Task directions
Among the records below, find the line with "align-items: flex-end ->" and the line with "color: #8b5cf6 ->". Set down both and every line between, exactly and with no pictures, but nothing else.

Data provided
────────

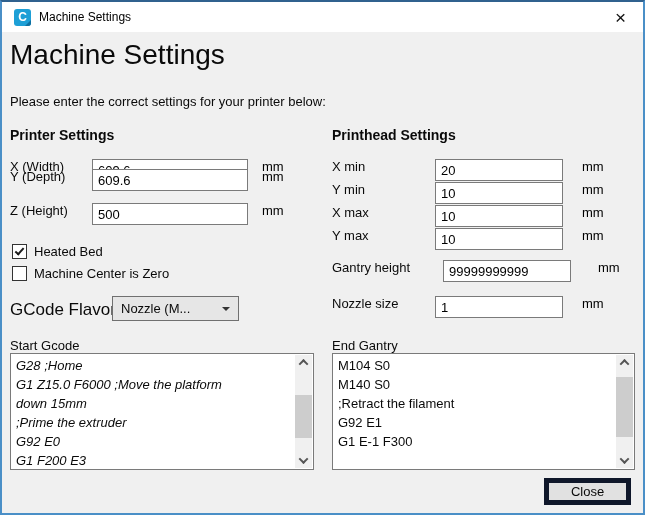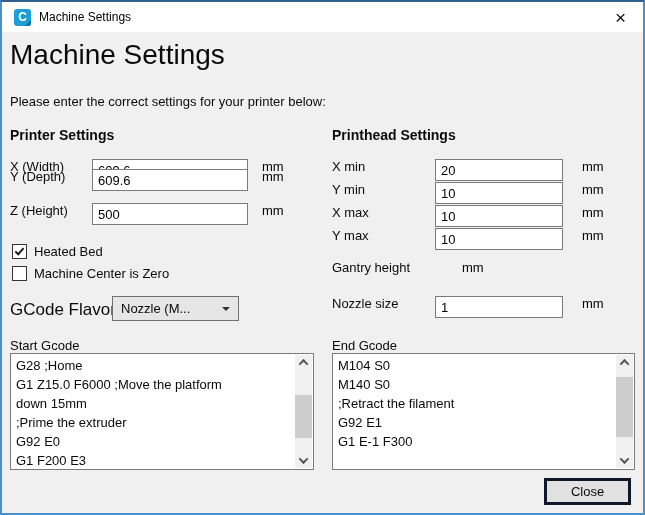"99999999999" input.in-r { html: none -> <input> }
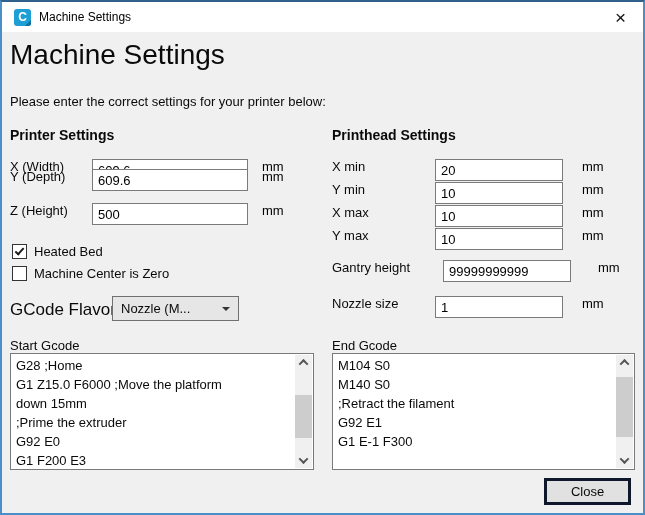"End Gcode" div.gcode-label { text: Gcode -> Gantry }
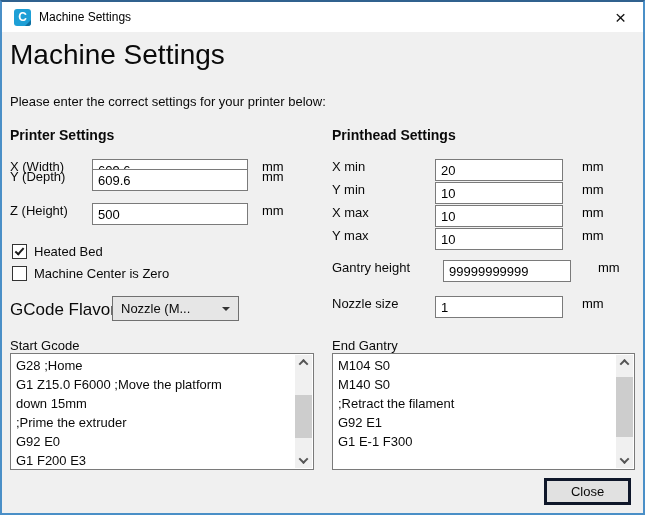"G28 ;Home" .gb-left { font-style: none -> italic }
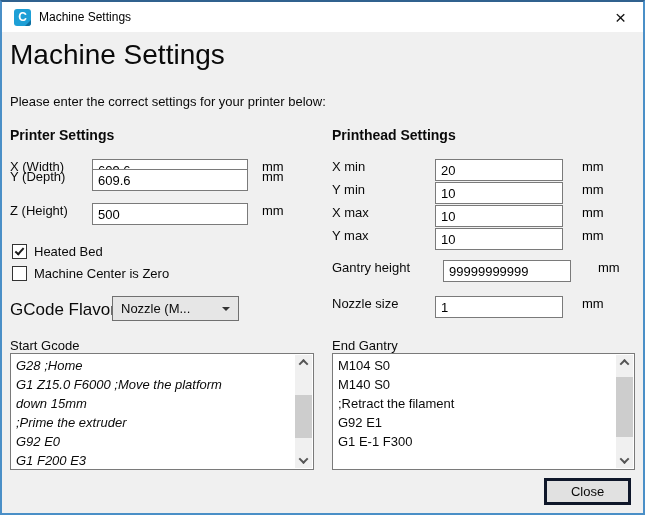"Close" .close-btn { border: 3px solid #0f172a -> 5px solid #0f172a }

────────

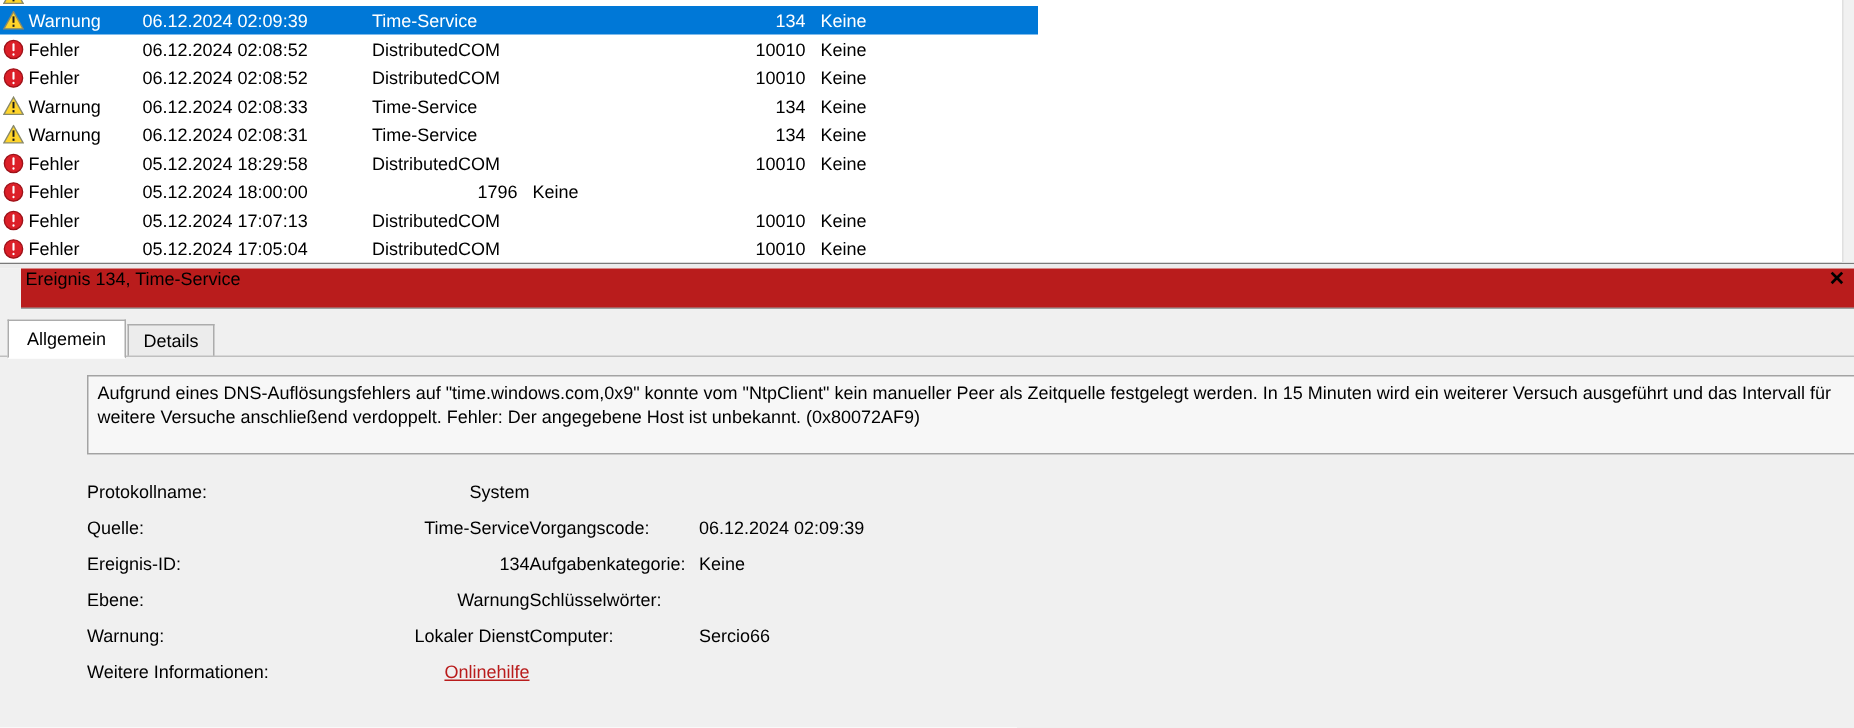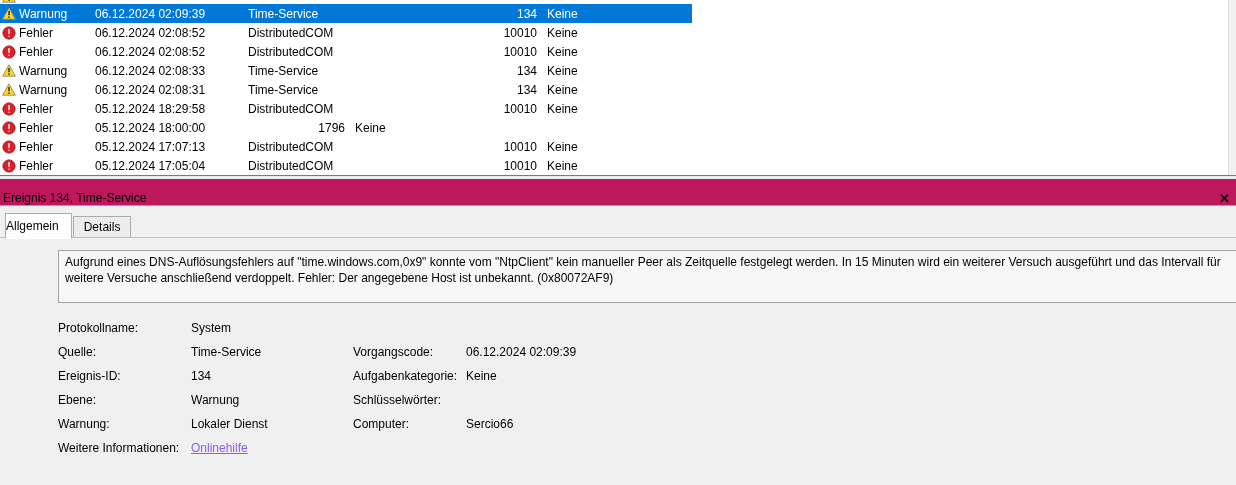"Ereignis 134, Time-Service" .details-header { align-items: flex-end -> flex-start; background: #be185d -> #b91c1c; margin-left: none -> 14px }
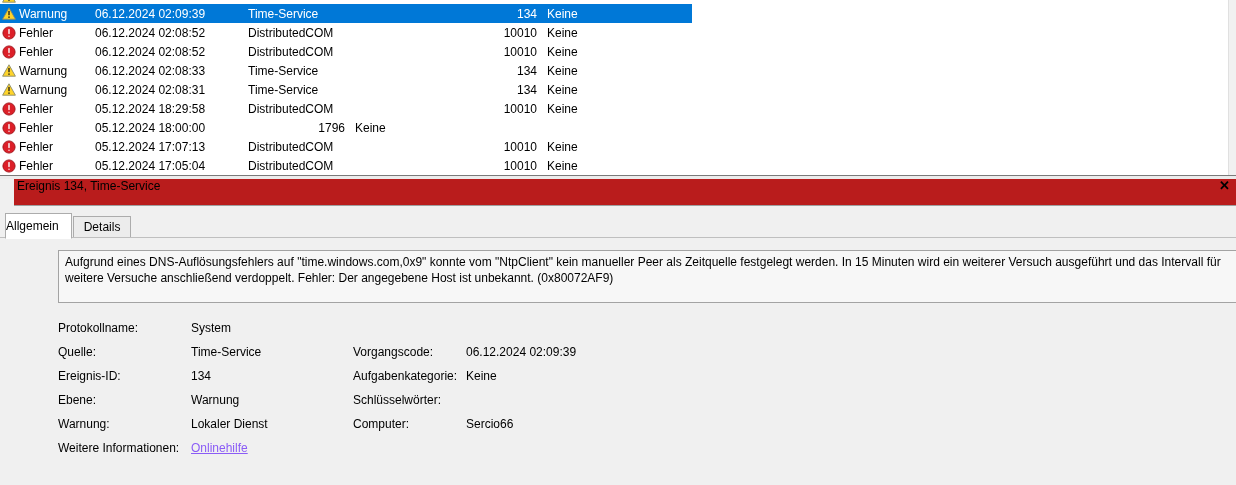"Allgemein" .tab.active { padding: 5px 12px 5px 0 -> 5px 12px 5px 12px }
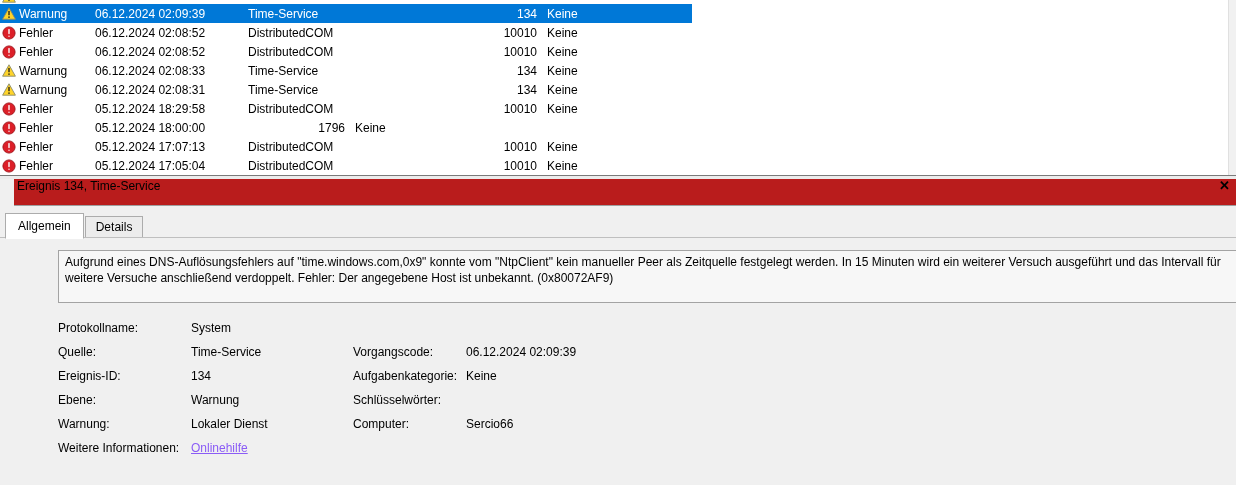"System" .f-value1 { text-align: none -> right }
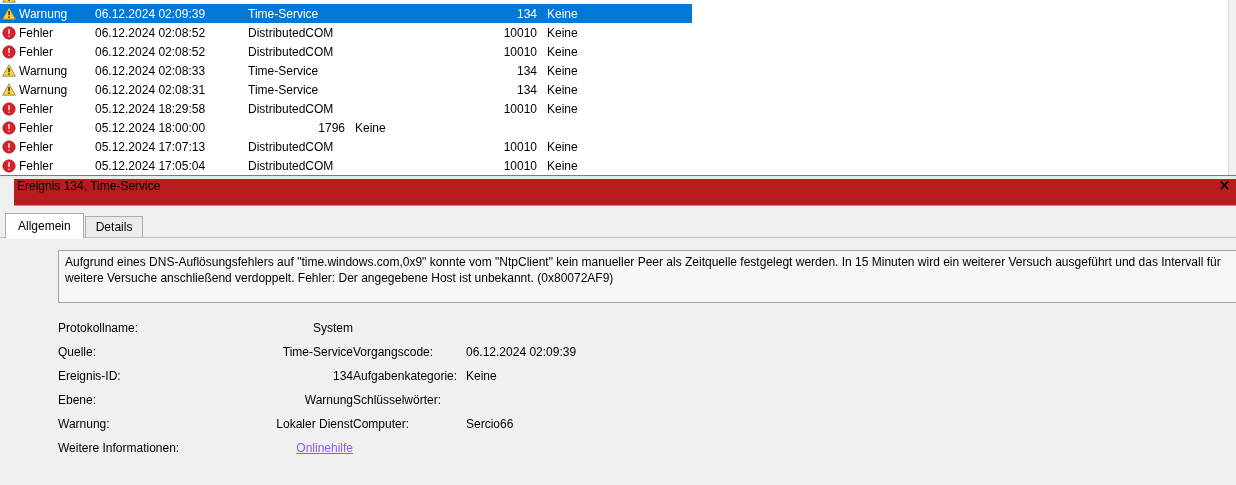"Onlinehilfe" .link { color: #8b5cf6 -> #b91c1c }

────────

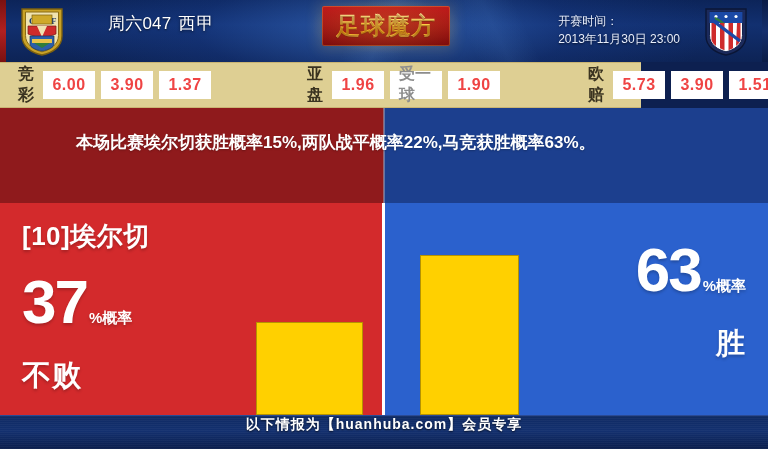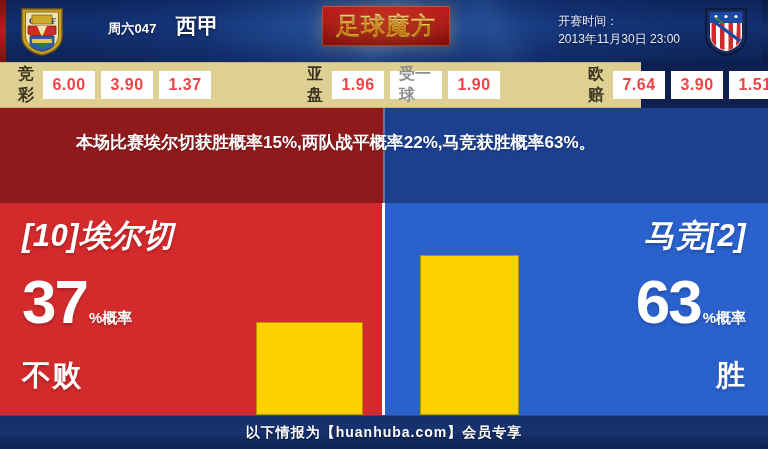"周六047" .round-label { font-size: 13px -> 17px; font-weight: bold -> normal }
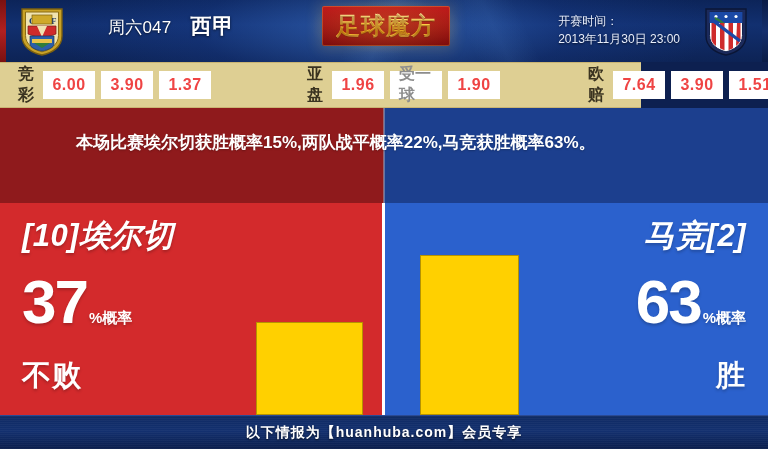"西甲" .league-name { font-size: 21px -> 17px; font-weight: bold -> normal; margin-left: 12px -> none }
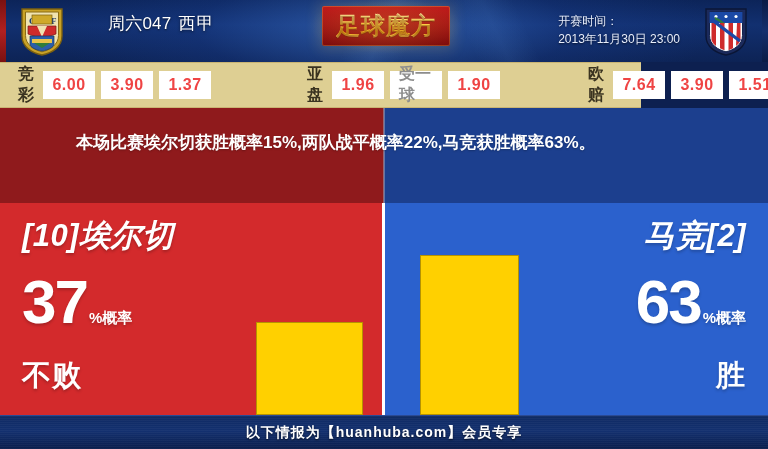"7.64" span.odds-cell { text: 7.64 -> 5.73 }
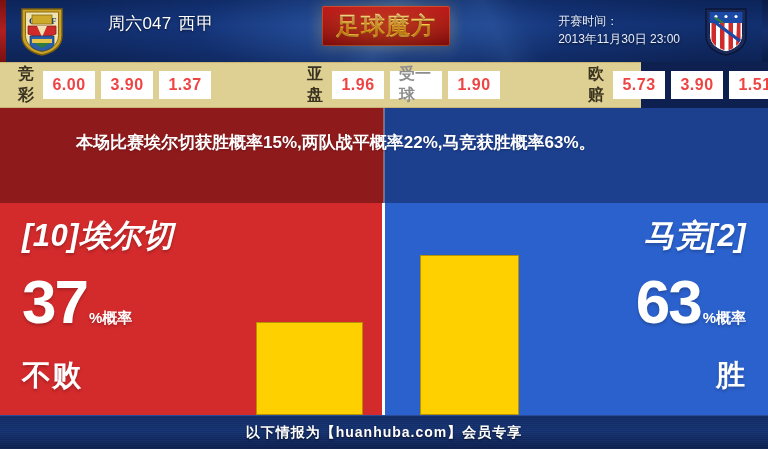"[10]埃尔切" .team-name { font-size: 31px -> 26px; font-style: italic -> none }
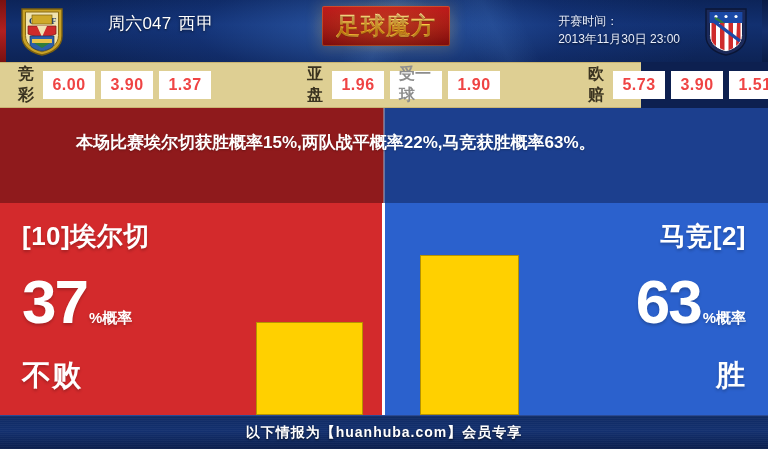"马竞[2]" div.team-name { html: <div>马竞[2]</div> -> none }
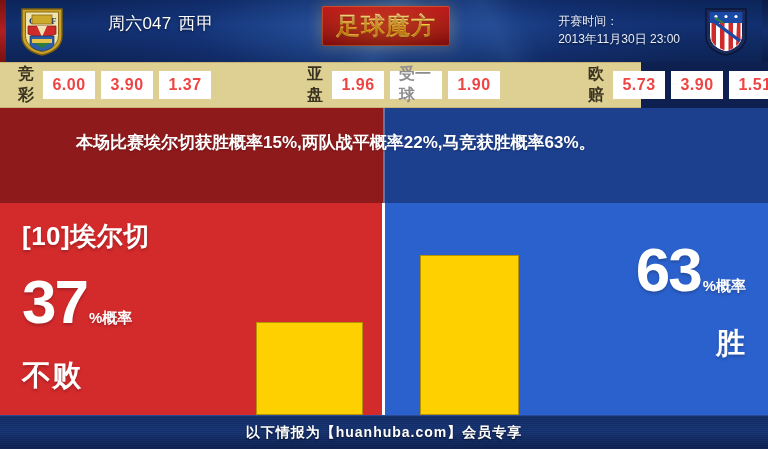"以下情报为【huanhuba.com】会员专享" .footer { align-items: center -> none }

────────

Problem solution
"Ereignis 134, Time-Service" .details-header { align-items: flex-end -> flex-start; background: #be185d -> #b91c1c; margin-left: none -> 14px }
"Allgemein" .tab.active { padding: 5px 12px 5px 0 -> 5px 12px 5px 12px }
"System" .f-value1 { text-align: none -> right }
"Onlinehilfe" .link { color: #8b5cf6 -> #b91c1c }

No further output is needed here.